📢 Gate Square Exclusive: #PUBLIC Creative Contest# Is Now Live!
Join Gate Launchpool Round 297 — PublicAI (PUBLIC) and share your post on Gate Square for a chance to win from a 4,000 $PUBLIC prize pool
🎨 Event Period
Aug 18, 2025, 10:00 – Aug 22, 2025, 16:00 (UTC)
📌 How to Participate
Post original content on Gate Square related to PublicAI (PUBLIC) or the ongoing Launchpool event
Content must be at least 100 words (analysis, tutorials, creative graphics, reviews, etc.)
Add hashtag: #PUBLIC Creative Contest#
Include screenshots of your Launchpool participation (e.g., staking record, reward
The large model of Apple's Wensheng diagram was unveiled: matryoshka diffusion, supporting 1024x1024 resolution
Original source: Heart of the Machine
In the era of generative AI, diffusion models have become a popular tool for generative AI applications such as image, video, 3D, audio, and text generation. However, extending the diffusion model to the high-resolution domain is still a major challenge, as the model must recode all the high-resolution inputs at each step. Solving these challenges requires the use of deep architectures with attention blocks, which makes optimization more difficult and consumes more computing power and memory.
What to do? Some recent work has focused on efficient network architectures for high-resolution images. However, none of the existing methods exhibit results beyond 512×512 resolution, and the generation quality lags behind that of mainstream cascade or latent methods.
Let's take OpenAI DALL-E 2, Google IMAGEN, and NVIDIA eDiffI as examples, which save computing power by learning a single low-resolution model and multiple super-resolution diffusion models, where each component is trained separately. On the other hand, latent diffusion models (LDMs) only learn low-resolution diffusion models and rely on individually trained high-resolution autoencoders. For both scenarios, multi-stage pipelines complicate training and inference, often requiring fine-tuning or hyperparameterization.
In this paper, the researchers propose Matryoshka Diffusion Models (MDM), a novel diffusion model for end-to-end high-resolution image generation. The code will be released soon.
The main idea presented in the study is to perform a joint diffusion process at multiple resolutions using a nested UNet architecture as part of high-resolution generation.

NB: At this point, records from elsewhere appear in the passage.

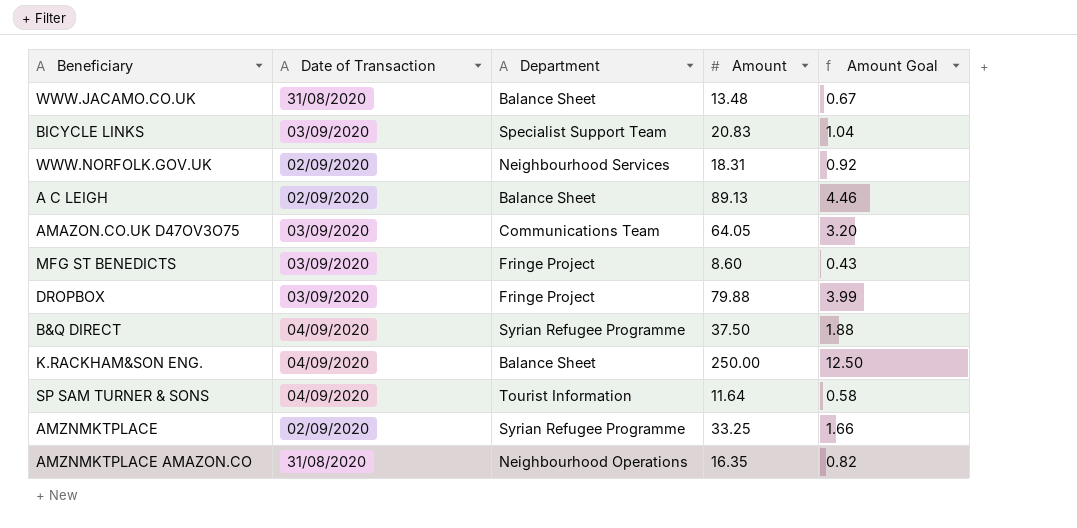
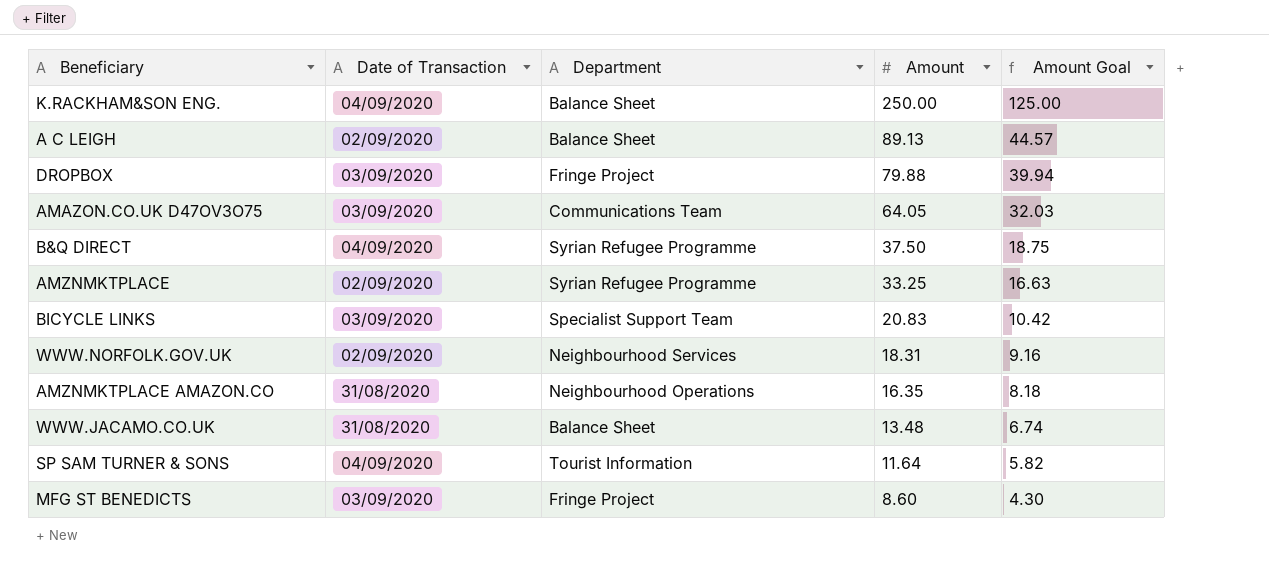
row order: none -> Amount descending
column Amount Goal | formula: [Amount] * 0.05 -> [Amount] * 0.5

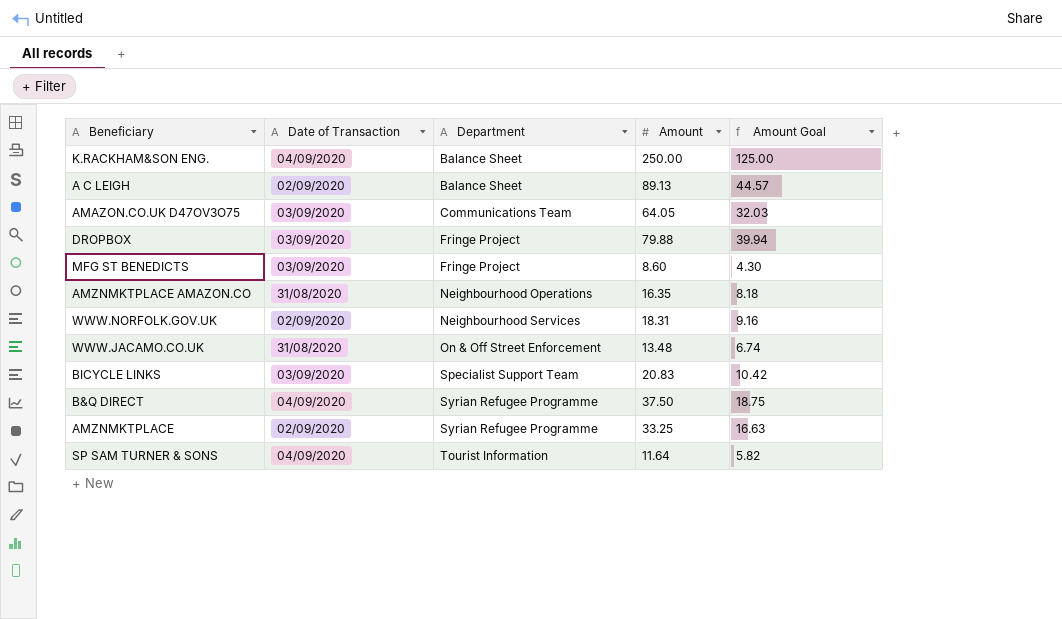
row order: Amount descending -> Department ascending
WWW.JACAMO.CO.UK | Department: Balance Sheet -> On & Off Street Enforcement

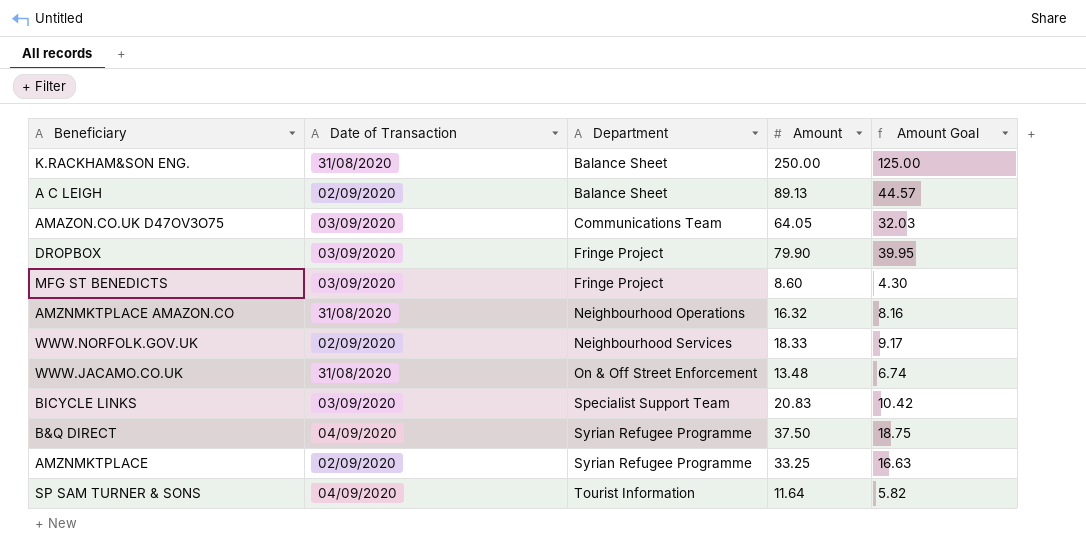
K.RACKHAM&SON ENG. | Date of Transaction: 04/09/2020 -> 31/08/2020
DROPBOX | Amount: 79.88 -> 79.90
DROPBOX | Amount Goal: 39.94 -> 39.95
AMZNMKTPLACE AMAZON.CO | Amount: 16.35 -> 16.32
AMZNMKTPLACE AMAZON.CO | Amount Goal: 8.18 -> 8.16
WWW.NORFOLK.GOV.UK | Amount: 18.31 -> 18.33
WWW.NORFOLK.GOV.UK | Amount Goal: 9.16 -> 9.17

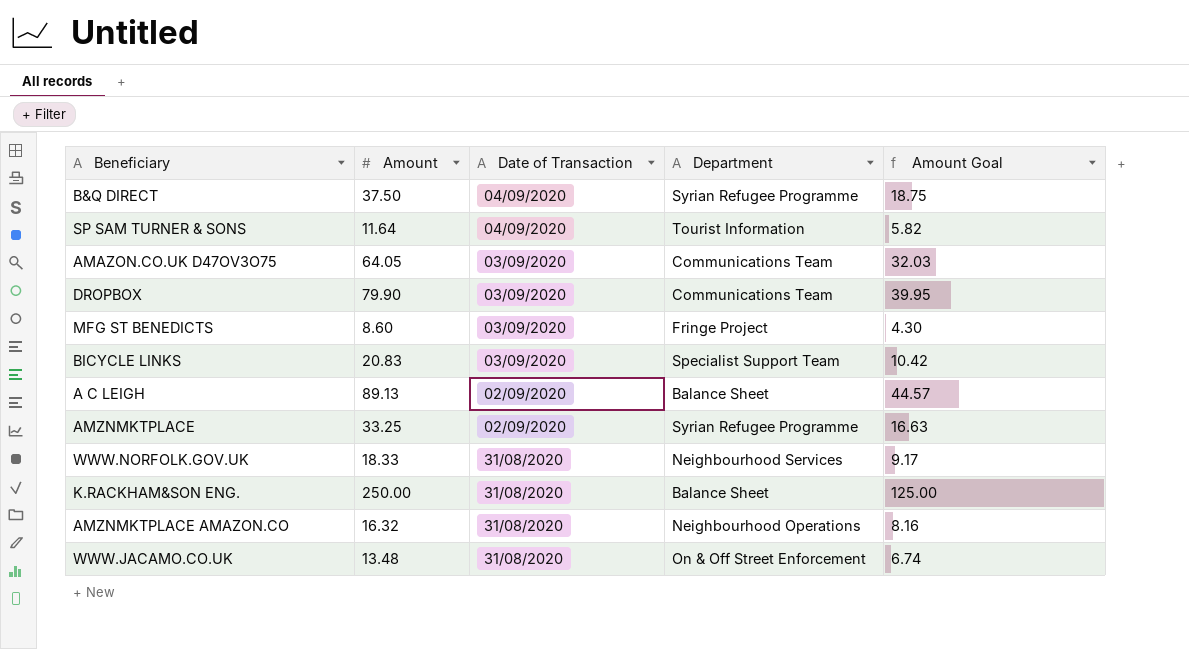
row order: Department ascending -> Date of Transaction descending
column Amount | position: 4 -> 2
DROPBOX | Department: Fringe Project -> Communications Team
WWW.NORFOLK.GOV.UK | Date of Transaction: 02/09/2020 -> 31/08/2020

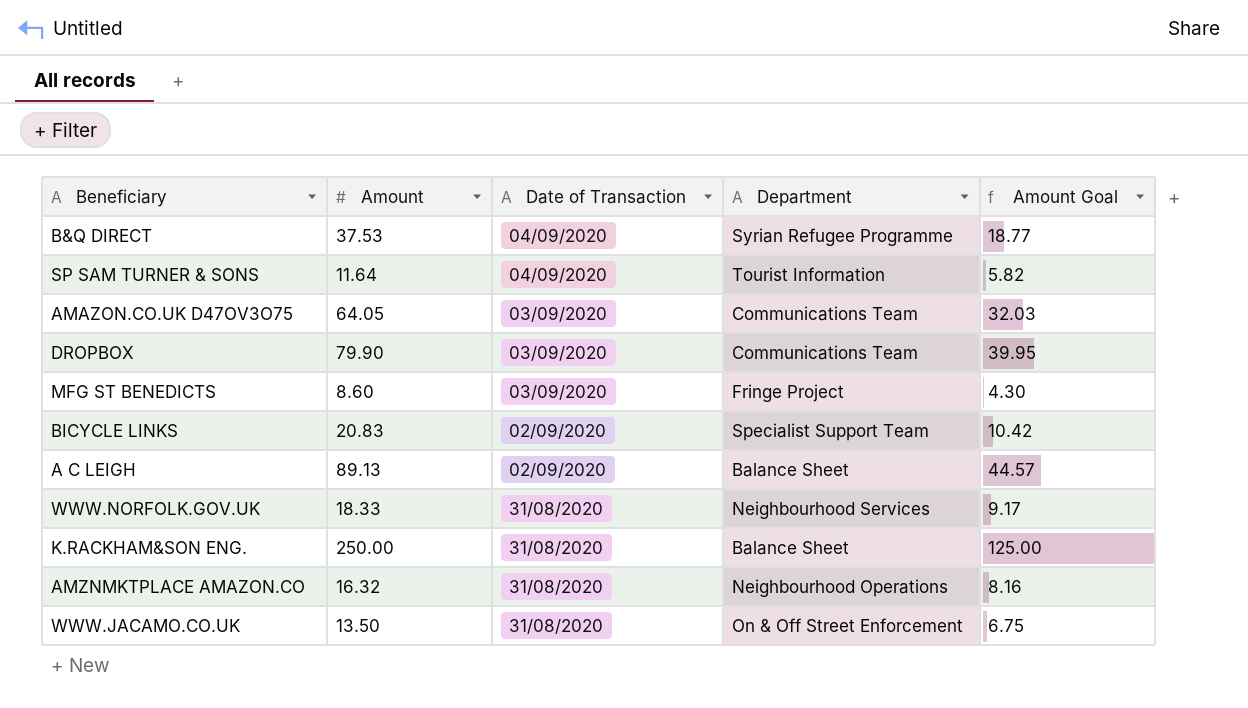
row AMZNMKTPLACE: 33.25 | 02/09/2020 | Syrian Refugee Programme | 16.63 -> none
B&Q DIRECT | Amount: 37.50 -> 37.53
B&Q DIRECT | Amount Goal: 18.75 -> 18.77
BICYCLE LINKS | Date of Transaction: 03/09/2020 -> 02/09/2020
WWW.JACAMO.CO.UK | Amount: 13.48 -> 13.50
WWW.JACAMO.CO.UK | Amount Goal: 6.74 -> 6.75

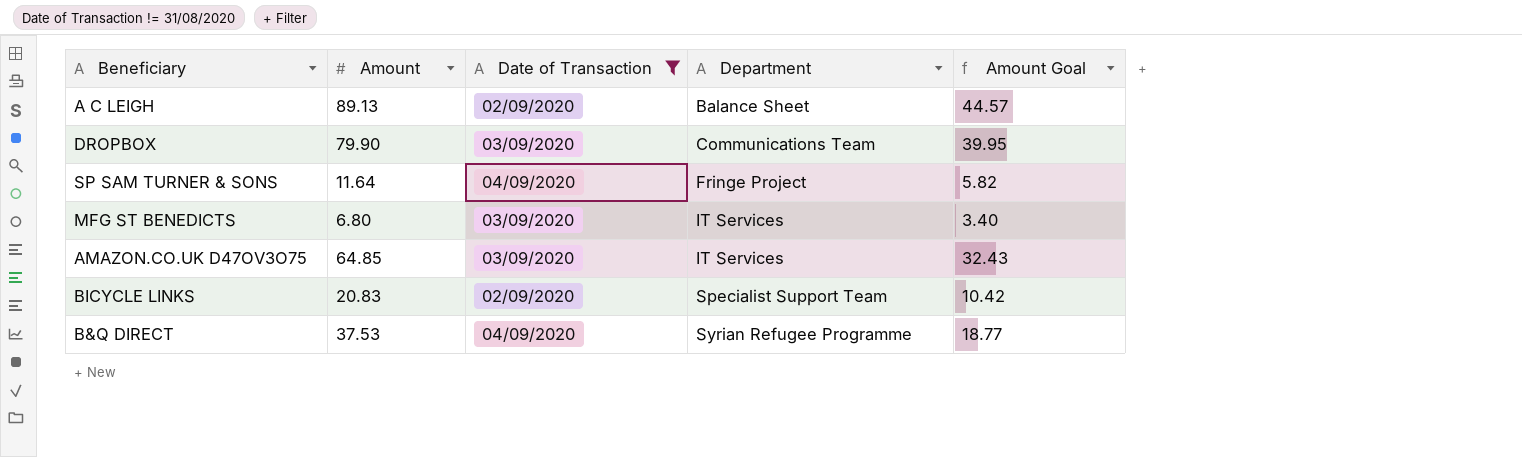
filter: none -> Date of Transaction != 31/08/2020
row order: Date of Transaction descending -> Department ascending
SP SAM TURNER & SONS | Department: Tourist Information -> Fringe Project
MFG ST BENEDICTS | Amount: 8.60 -> 6.80
MFG ST BENEDICTS | Department: Fringe Project -> IT Services
MFG ST BENEDICTS | Amount Goal: 4.30 -> 3.40
AMAZON.CO.UK D47OV3O75 | Amount: 64.05 -> 64.85
AMAZON.CO.UK D47OV3O75 | Department: Communications Team -> IT Services
AMAZON.CO.UK D47OV3O75 | Amount Goal: 32.03 -> 32.43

The study found that MDM, together with the nested UNet architecture, achieved 1) multi-resolution loss: greatly improved the convergence speed of high-resolution input denoising; 2) An efficient progressive training plan, starting with training a low-resolution diffusion model and progressively adding high-resolution inputs and outputs as planned. Experimental results show that the combination of multi-resolution loss and progressive training can achieve a better balance between training cost and model quality.
The study evaluated MDM in terms of class-conditional image generation as well as text-conditional image and video generation. MDM enables training high-resolution models without the need for cascades or latent diffusion. Ablation studies have shown that both multi-resolution loss and progressive training greatly improve training efficiency and quality.
Let's take a look at the following MDM-generated images and videos.
According to the researchers, the MDM diffusion model is trained end-to-end in high resolution while using hierarchical data formation. MDM first generalizes the standard diffusion model in the diffusion space, and then proposes a dedicated nested architecture and training process.
First, let's look at how to generalize the standard diffusion model in the extended space.
Unlike cascade or latent approaches, MDM learns a single diffusion process with a hierarchical structure by introducing a multi-resolution diffusion process in an extended space. This is shown in Figure 2 below.
Let's take a look at how nestedUNet works.
Similar to typical diffusion models, the researchers implemented MDM using a UNet network structure, in which residual connections and computational blocks are used in parallel to preserve fine-grained input information. The computational blocks here contain multi-layer convolutions and self-attention layers. The codes for NestedUNet and standard UNet are as follows.
The investigators trained MDM at multiple resolutions using conventional denoising targets, as shown in equation (3) below.
This training method avoids costly, high-resolution training from the outset and accelerates overall convergence. Not only that, but they also incorporated mixed-resolution training, which trains samples with different final resolutions simultaneously in a single batch.
Experiments & Results
MDM is a general-purpose technology for any issue that can gradually compress input dimensions. The comparison of MDM to the baseline approach is shown in Figure 4 below.